Methods of preprocessing the observations for nonlinear filters are investigated, the aim being to reduce the computational labor involved in their implementation. An example of preprocessing is quantization, which involves the replacement of real-valued observation samples by discrete values. Because the resulting likelihood functions have finite support, they can be held in "look-up" tables kept in some type of rapid access memory, which renders their "real-time" evaluation trivial. Preprocessed observations of this sort carry less information than raw observations. This loss of information is characterized here for filters with substantially noisy observation samples by means of a functional central limit theorem. Among other things, this supplies an asymptotic, effective signal-to-noise ratio for preprocessed filters.Methods of optimizing preprocessing operations with respect to this quantified information loss are developed.
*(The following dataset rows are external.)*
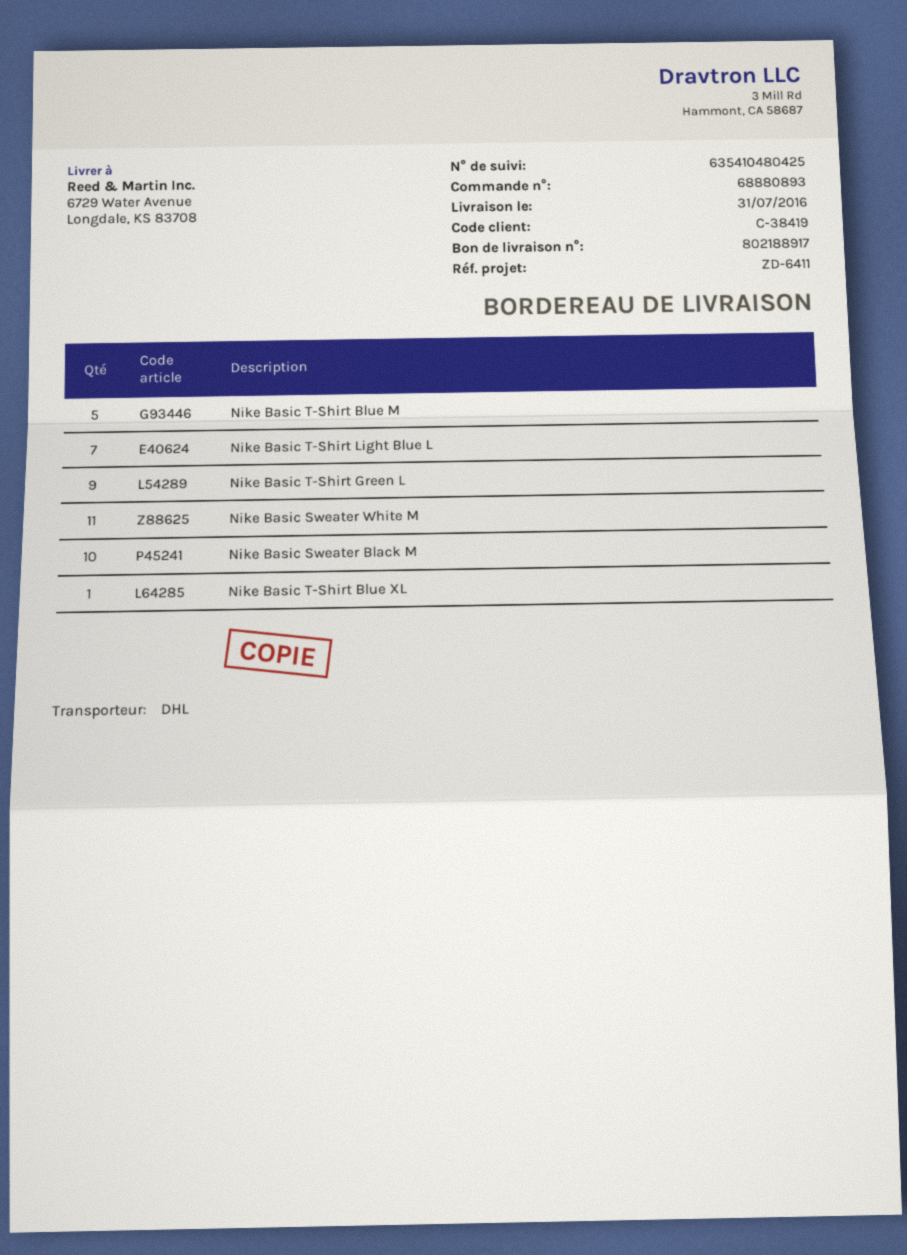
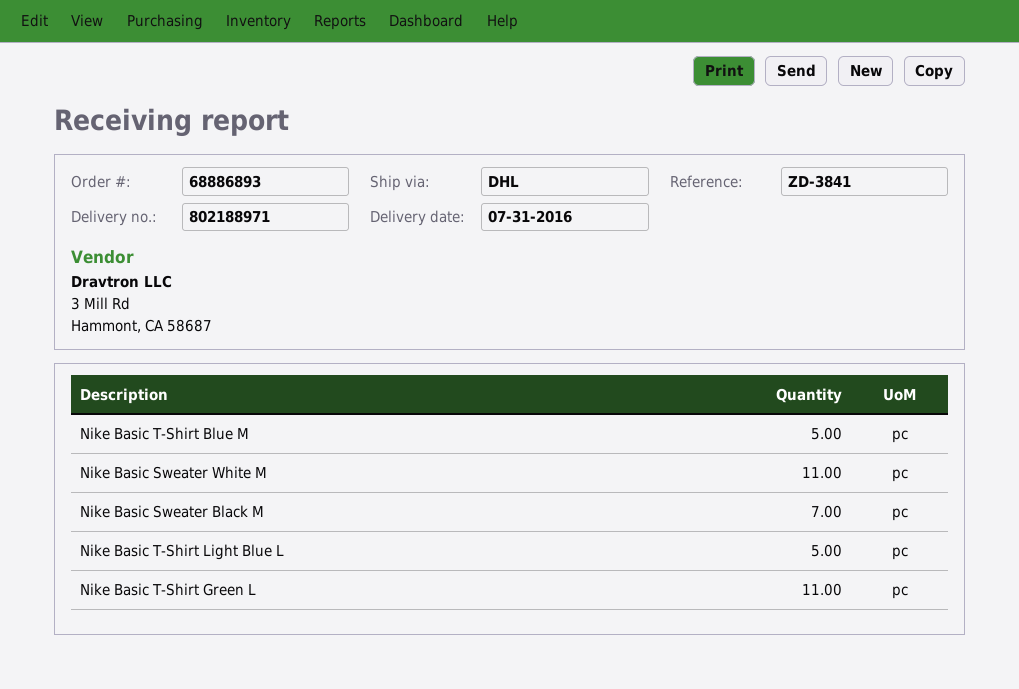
order number: 68880893 -> 68886893
delivery note number: 802188917 -> 802188971
reference: ZD-6411 -> ZD-3841
Nike Basic T-Shirt Light Blue L: 7 -> 5
Nike Basic T-Shirt Green L: 9 -> 11
Nike Basic Sweater Black M: 10 -> 7
Nike Basic T-Shirt Blue XL: 1 -> none

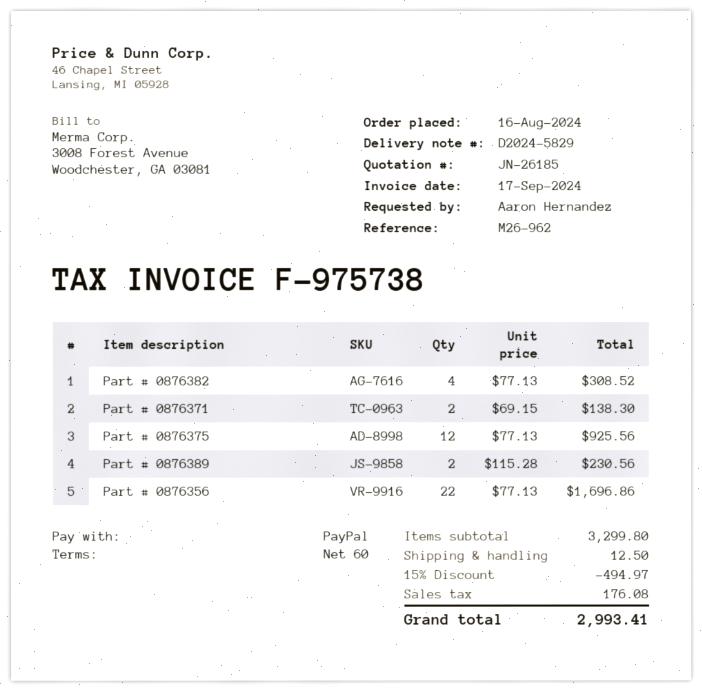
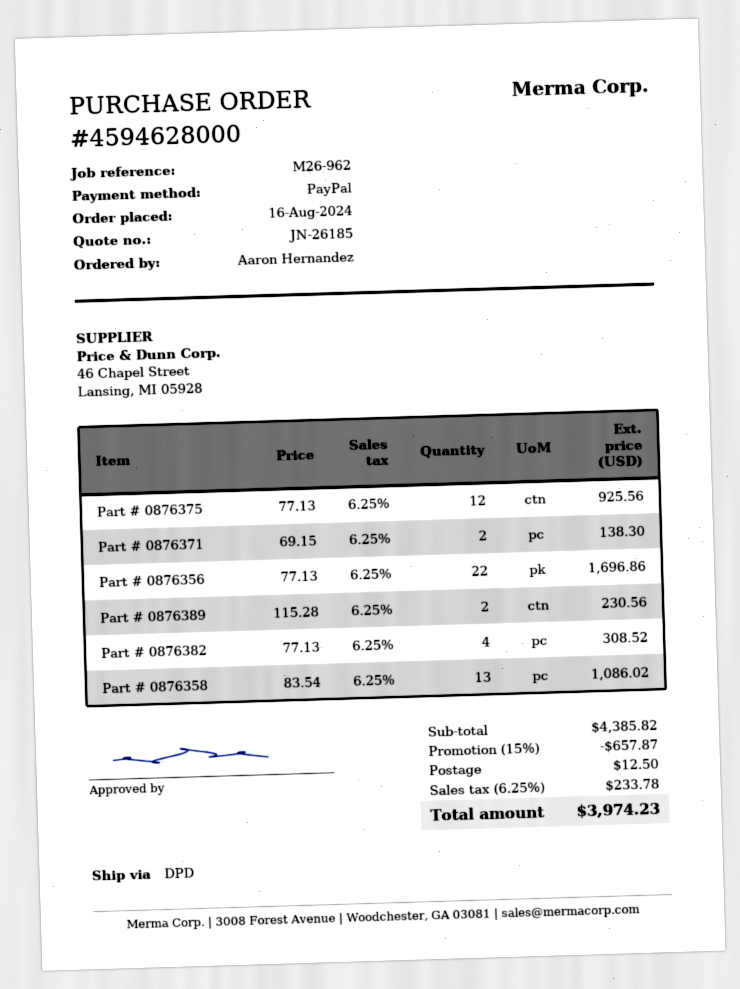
Part # 0876358: none -> 13 x 83.54 = 1086.02
subtotal: 3299.80 -> 4385.82
discount: 15% = 494.97 -> 15% = 657.87
tax: 176.08 -> 233.78
total: 2993.41 -> 3974.23

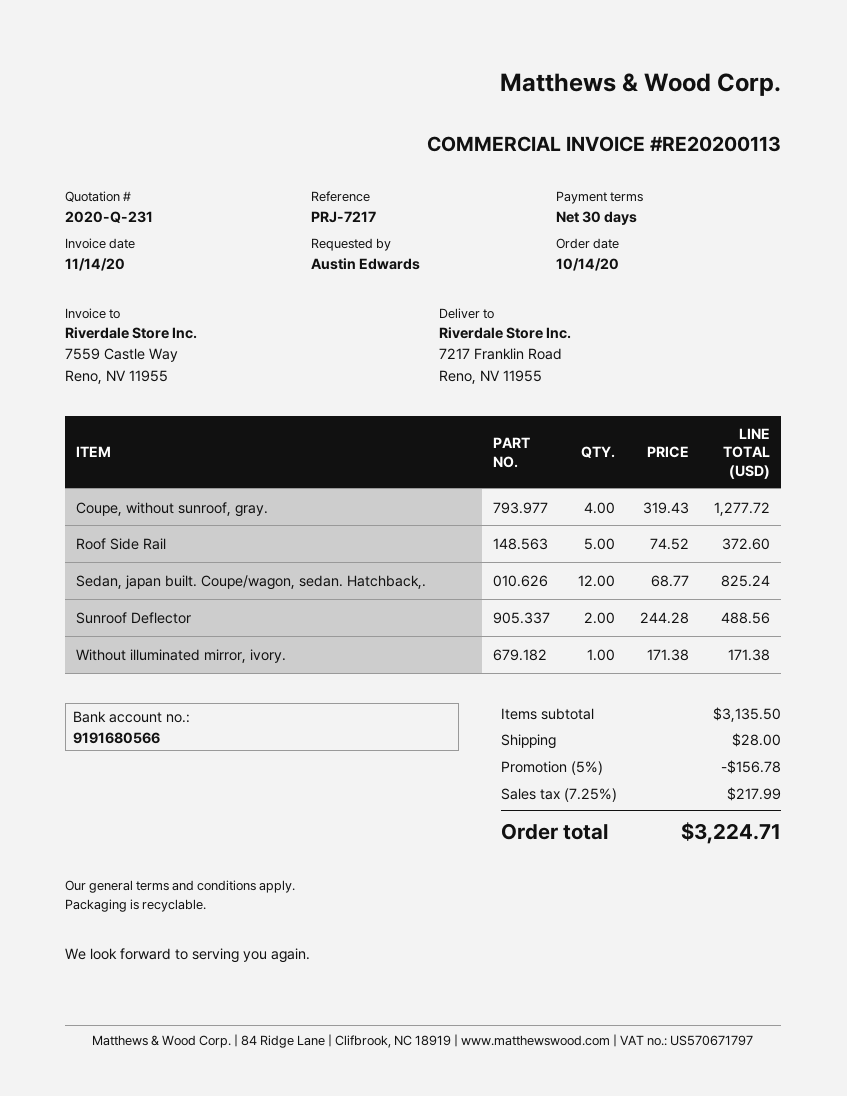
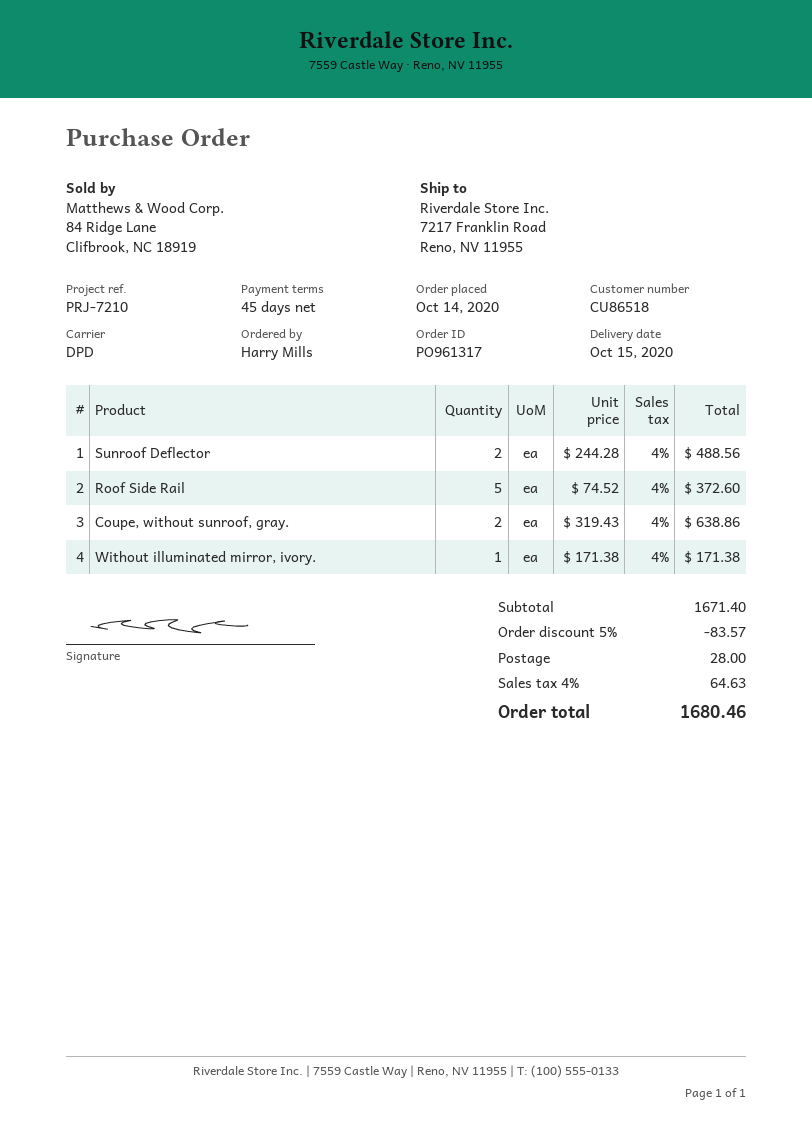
payment terms: 30 days -> 45 days
reference: PRJ-7217 -> PRJ-7210
ordered by: Austin Edwards -> Harry Mills
Coupe, without sunroof, gray.: 4 x 319.43 = 1277.72 -> 2 x 319.43 = 638.86
Sedan, japan built. Coupe/wagon, sedan. Hatchback,.: 12 x 68.77 = 825.24 -> none
subtotal: 3135.50 -> 1671.40
discount: 5% = 156.78 -> 5% = 83.57
tax: 7.25% = 217.99 -> 4% = 64.63
total: 3224.71 -> 1680.46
In particular, optimal quantization thresholds are found for observations that are contaminated by Gaussian noise, and it is shown that the loss of information for quite coarse quantization schemes is small; for example, the asymptotic, effective signal-to-noise ratio for a filter with one-bit quantized observations is $2/\pi$ times that for the same filter with raw observations. Simulations on two examples demonstrate the validity of the asymptotic characterization, even when the observation samples are only modestly contaminated by noise.